Tuesday, July 17, 2007

Kuwata Economics


I'll admit the first time Masumi Kuwata made his major league debut, I was excited. I've prayed at my bedside day and night, year in and year out, hoping that someday the Pirates would tap the Land of the Rising Sun for some baseball talent.

I kind of hoped for a blooming star, but screw it...I'll take whatever I can get from the Pirates.

An inning into Kuwata's major league debut Alex Rodriguez had taken him deep and immediately I knew, at that historic moment in time, we had found our future batting practice pitcher.

The answer to why he was signed is after the jump.

OK ...OK....so he was doing pretty well for himself ( 2.53 era through nine games) up until a seven-run inning against Milwaukee on July 2nd. If you managed to see his performance against Seattle, where he managed to strike out four (even Ichiro(why didn't we just sign him)) you would understand he has some ability. (Incase you missed it)

Kuwata's performance, however, isn't what I'm concerned about. My curiosity strikes a bit deeper...

Something seemed fishy to me when the Pirates signed Kuwata this off-season.

Had they been competing with the Nationals and Marlins rather than the Yankees and Dodgers I wouldn't be so intrigued, but something just wasn't right here.

What is it about a 39 year-old pitcher, near the end of his career, that is intriguing to the Pirates?

Ok Littlefield, lemme here it again.... "We feel he will be a mentor to our young guys"...

....the man can barely speak English!

It took me until mid-season, when the Japanese advertisement "www.dandy-house.co.jp" had popped up behind home plate, to finally realize that Kuwata's signing was more than a baseball move.

With Kuwata not only came that "mentor" we've been searching for, but international attention to the "small-market" Pirates as described by Yasuko Yanagita of the Hochi Shimbun newspaper.

"If he does well for the Pirates, it's front page every time. All of the Pirates' games are on TV now, too. And it's kind of crazy, really. Nobody thought he would come to the majors with his 86 (mph) fastball and just walk right in.

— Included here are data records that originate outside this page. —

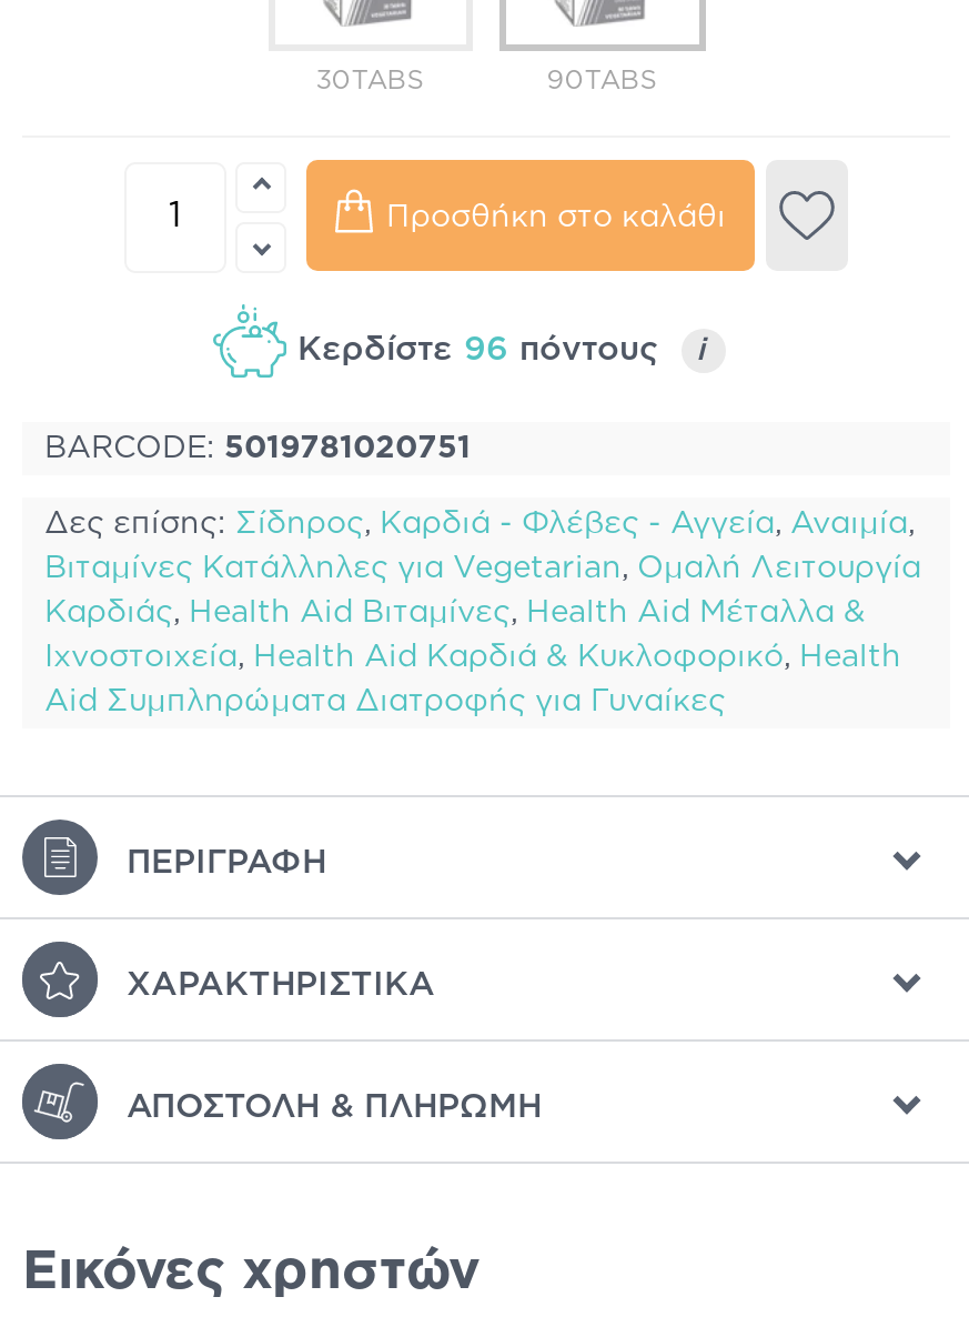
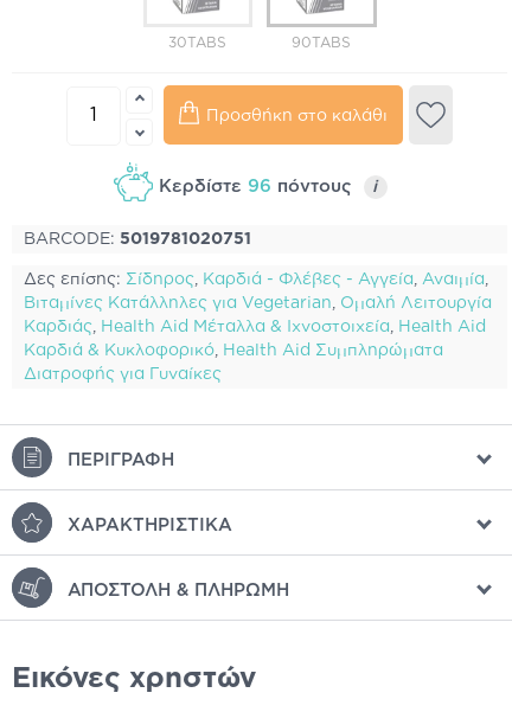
[44,596,901,716] Καρδιάς, Health Aid Βιταμίνες, Health Aid Μέταλλα & | Ιχνοστοιχεία, Health Aid Καρδιά & Κυκλοφορικό, Health | Aid Συμπληρώματα Διατροφής για Γυναίκες -> [24,318,486,382] Καρδιάς, Health Aid Μέταλλα & Ιχνοστοιχεία, Health Aid | Καρδιά & Κυκλοφορικό, Health Aid Συμπληρώματα | Διατροφής για Γυναίκες

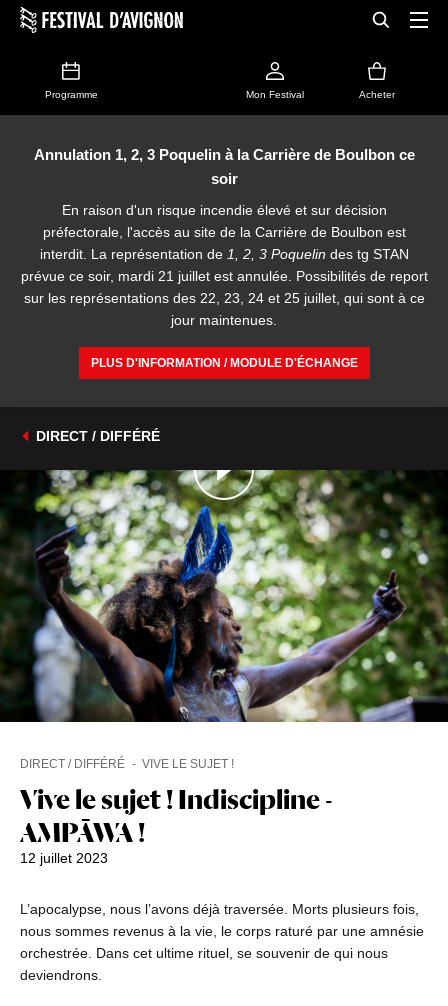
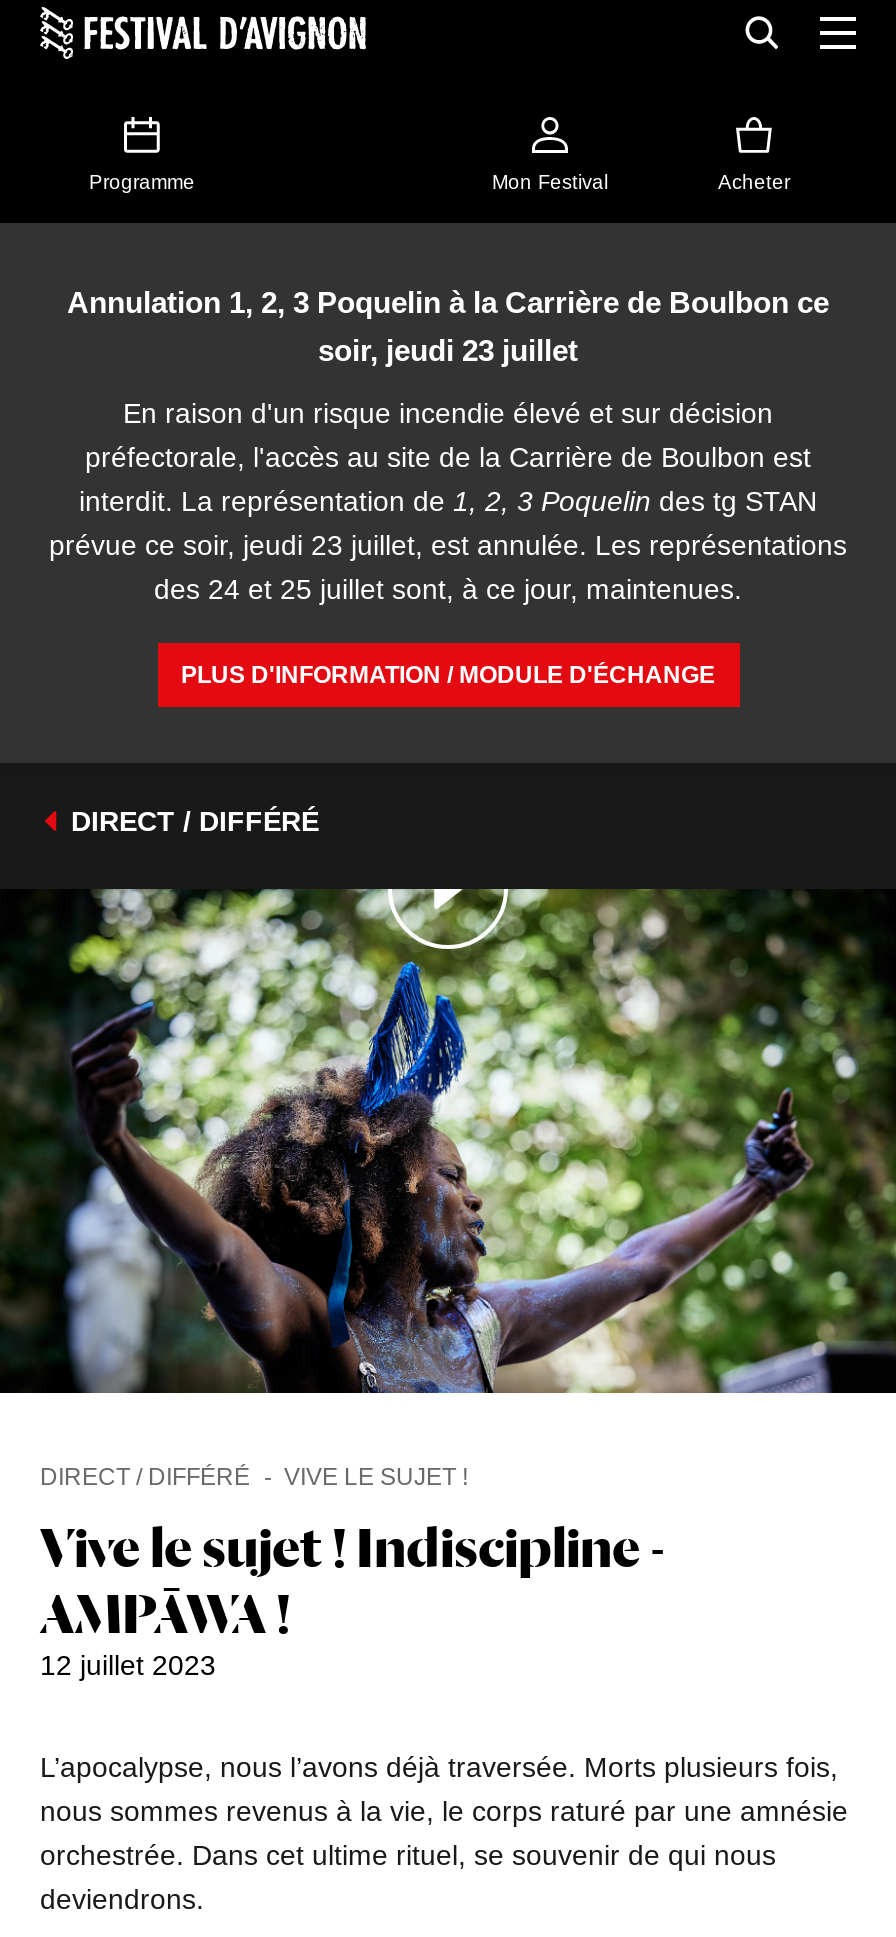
[210,170,238,187] soir -> [318,333,578,367] soir, jeudi 23 juillet
[20,268,428,328] prévue ce soir, mardi 21 juillet est annulée. Possibilités de report | sur les représentations des 22, 23, 24 et 25 juillet, qui sont à ce | jour maintenues. -> [49,529,847,605] prévue ce soir, jeudi 23 juillet, est annulée. Les représentations | des 24 et 25 juillet sont, à ce jour, maintenues.

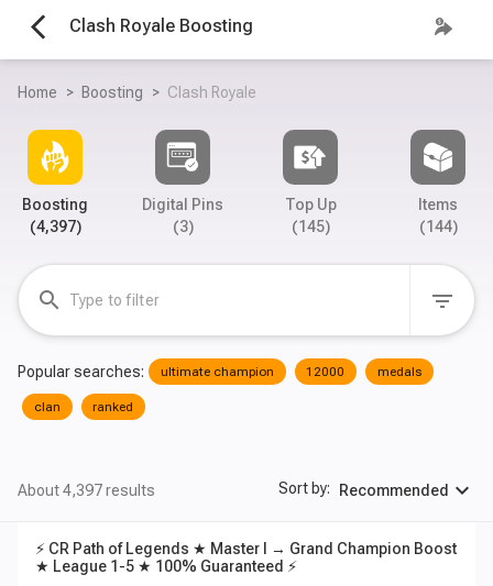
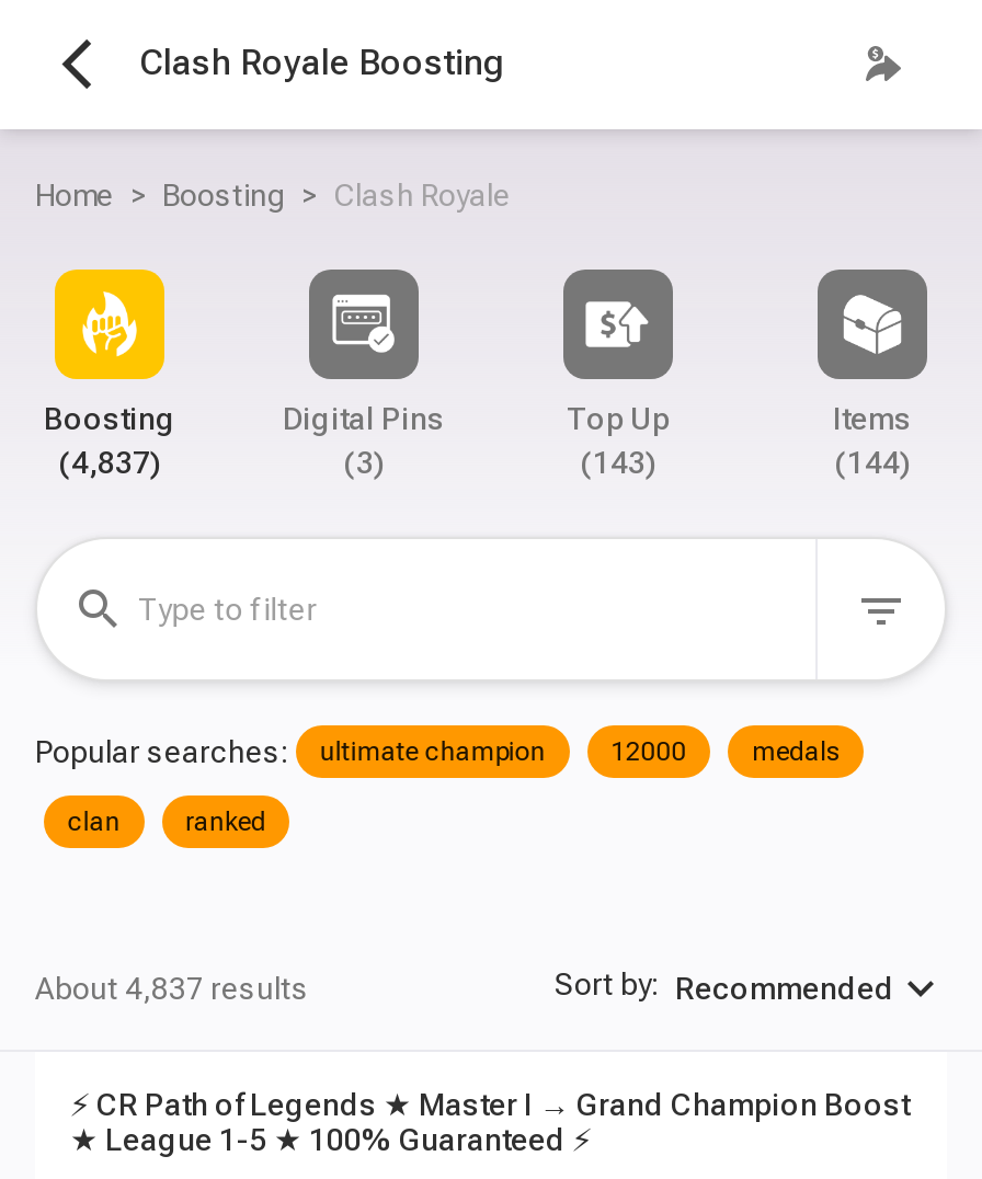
[29,218,81,235] (4,397) -> [58,445,161,480] (4,837)
[291,218,330,235] (145) -> [580,445,656,480] (143)
[18,482,155,499] About 4,397 results -> [35,971,309,1006] About 4,837 results

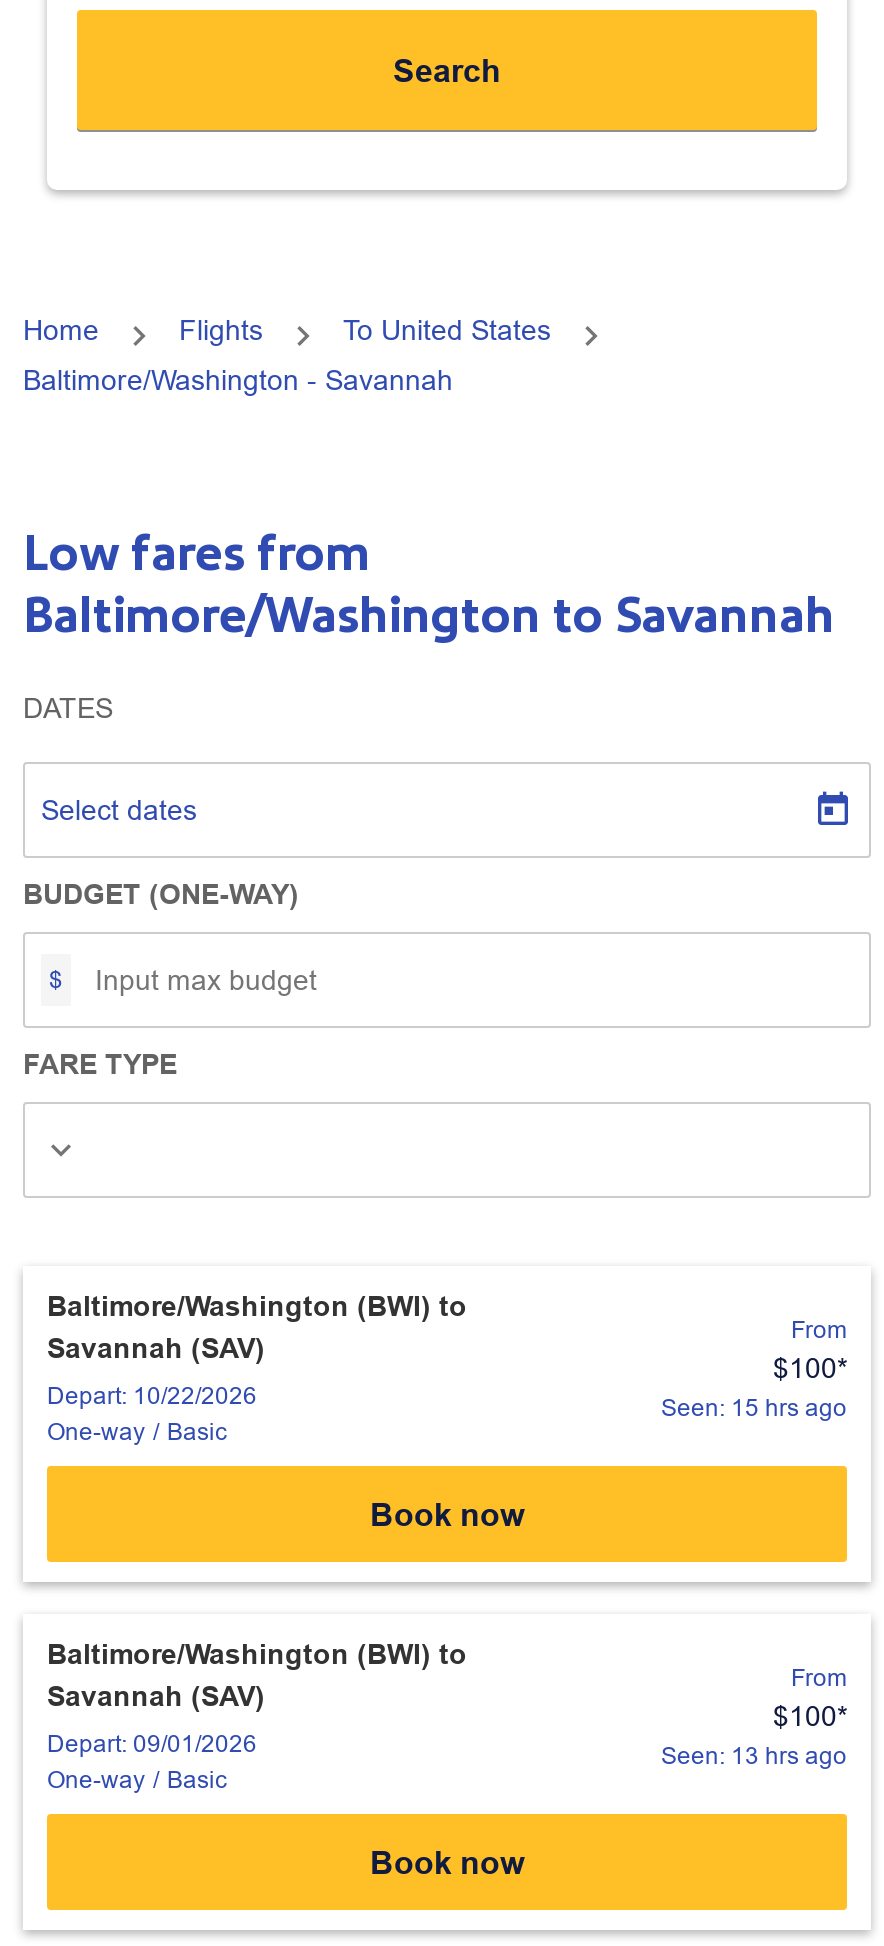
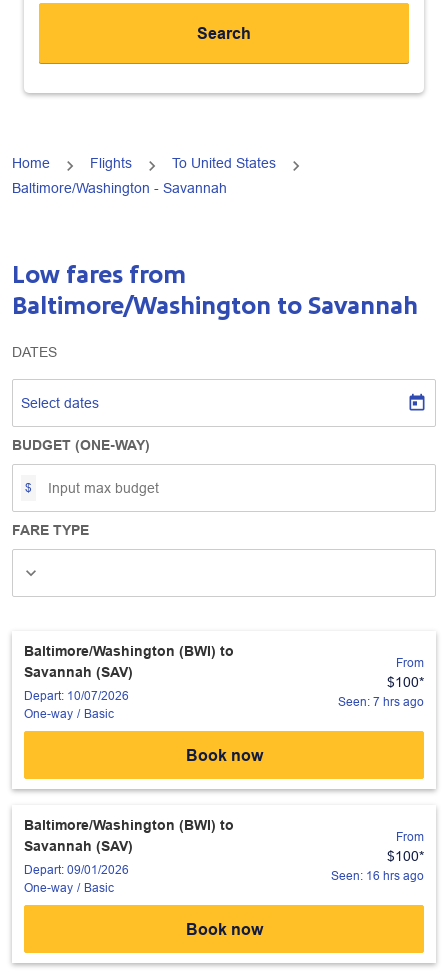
[47,1382,257,1410] Depart: 10/22/2026 -> [24,689,129,703] Depart: 10/07/2026
[661,1393,847,1421] Seen: 15 hrs ago -> [338,695,424,709] Seen: 7 hrs ago
[661,1741,847,1769] Seen: 13 hrs ago -> [331,869,424,883] Seen: 16 hrs ago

Everybody was interested before just to see if he would make it. Now, it is just ... amazing."

Yeah well even though 86 mph looks like 96 mph to Dave Littlefield, it wasn't the fastball that brought Kuwata into Pittsburgh. Someone in the Pirate's marketing department (probably Bob "Profit" Nutting) had done their homework.

As stated by the International Journal of Sport Management and Marketing:

American baseball's popularity in Japan has reached an all time high and...
"This popularity has resulted in increased MLB TV ratings, sales of MLB licensed merchandise and sponsorships, and event business in Japan. This study identified three primary spectator motives for Japanese interest in MLB: overall interest in baseball; interest in players; quality of games."

First off.... wouldn't it be funny if the Japanese were watching Bucco games due to the "quality of games"......ya ....ya it would.

My real point, however, is that Masumi Kuwata is increasing revenue for the Pirates. While I've yet to see any Kuwata merchandise floating around the U.S., I'm hard pressed to believe it isn't in Japan. And who isn't to say the Pirates profit off of Japanese ratings...We all see that ad behind home plate...I truly believe the Pirates are tapping revenue in a foreign market, unbeknown to the common eye.

There is a very large audience out there wanting to see Masumi Kuwata and I think when the books close on 2007 we should expect international revenue to be higher. Just don't be surprised if every dime silently ends up in a Nutting pocket.